[Modification records]
━━━━━━━━━━━━━━━━
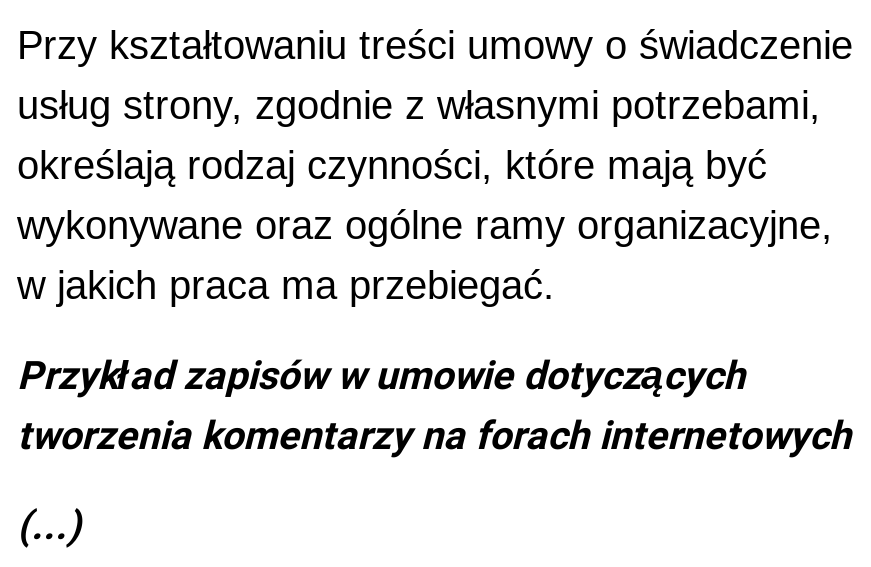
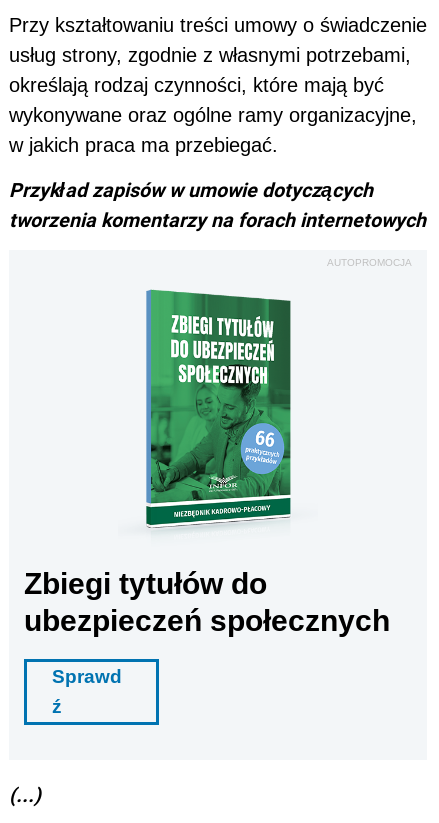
+ [image]
+ Zbiegi tytułów do
+ ubezpieczeń społecznych
+ Sprawd
+ ź

+ AUTOPROMOCJA
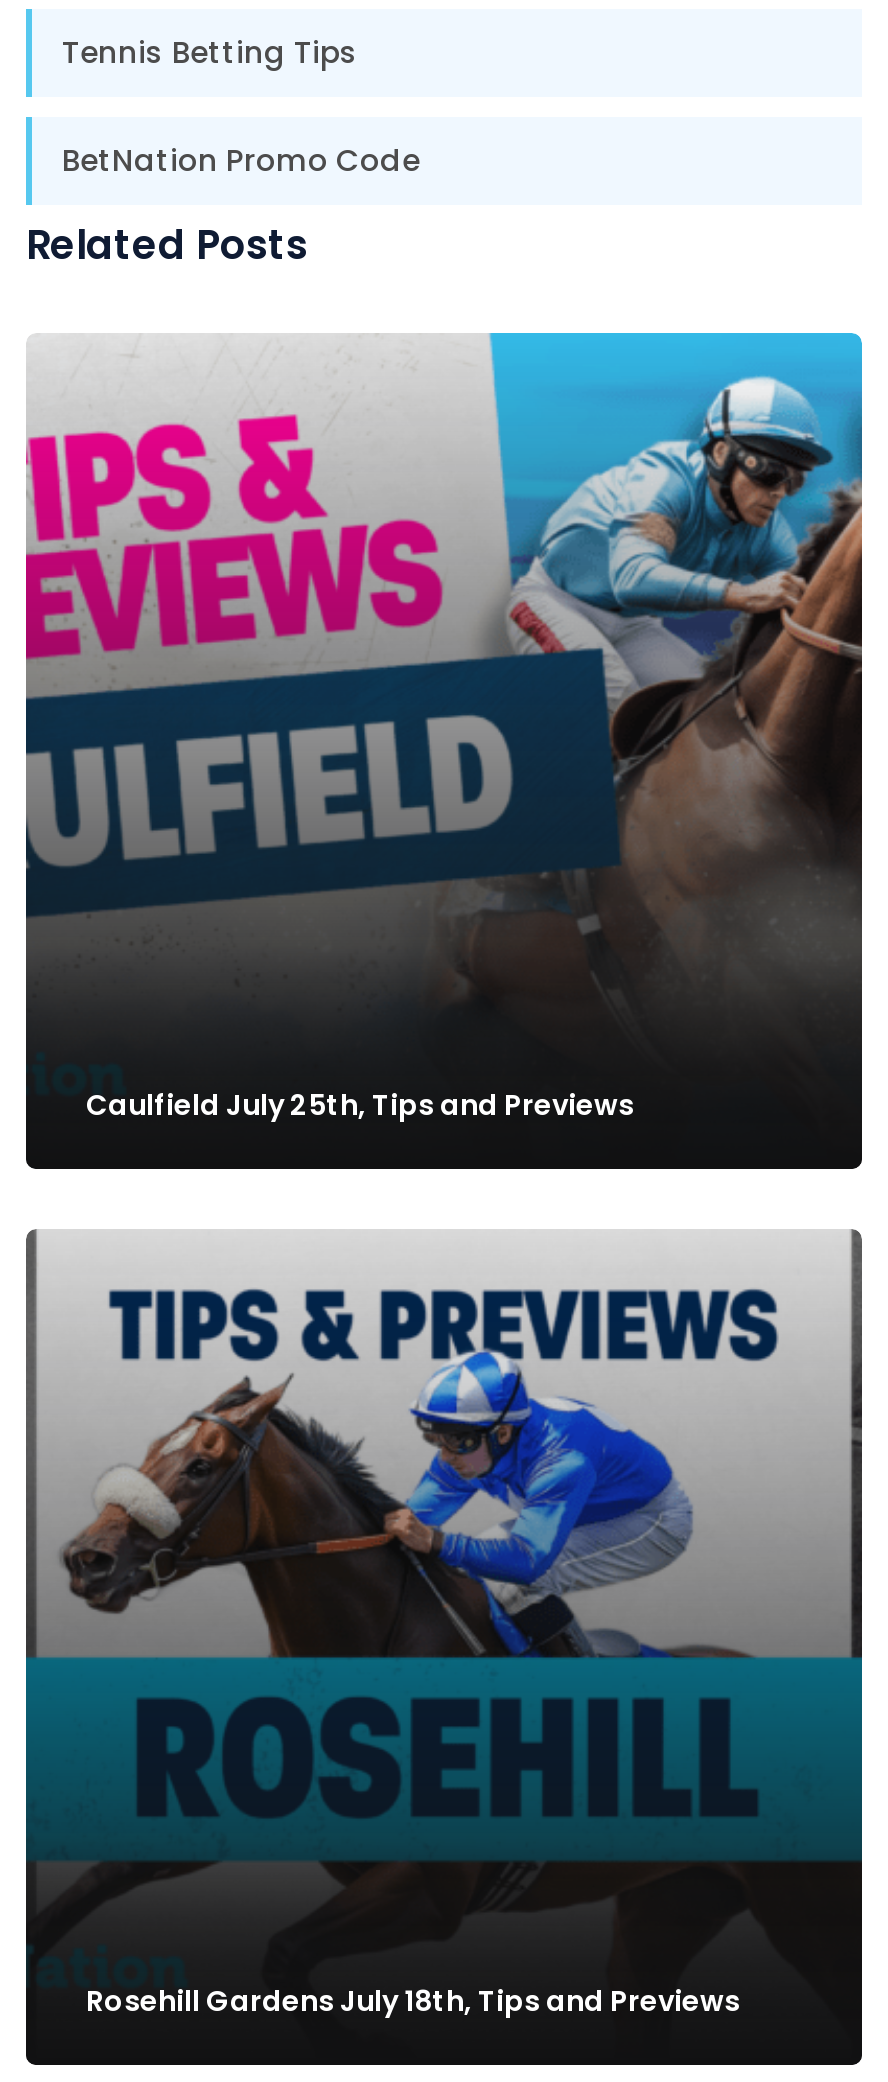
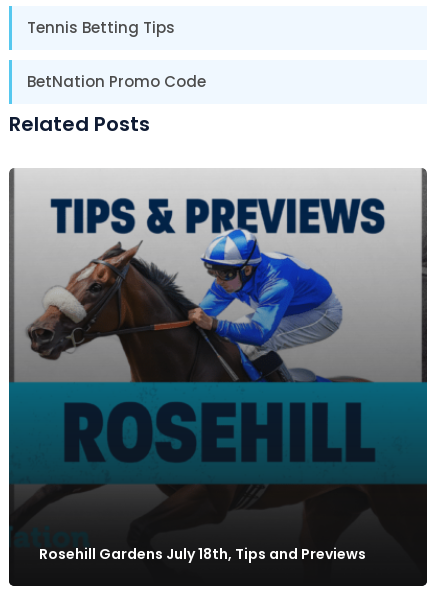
- [image]

- Caulfield July 25th, Tips and Previews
━━━━━━━━━━━━━━━━
- EXERCISE PROMPT:
From the line holding "Zbiegi tytułów do" down to the final line of the entries above, print every line exactly. Pictures do not go in.

- RESULT OF THE TASK:
+ Zbiegi tytułów do
+ ubezpieczeń społecznych
+ Sprawd
+ ź

+ AUTOPROMOCJA
- [image]

- Caulfield July 25th, Tips and Previews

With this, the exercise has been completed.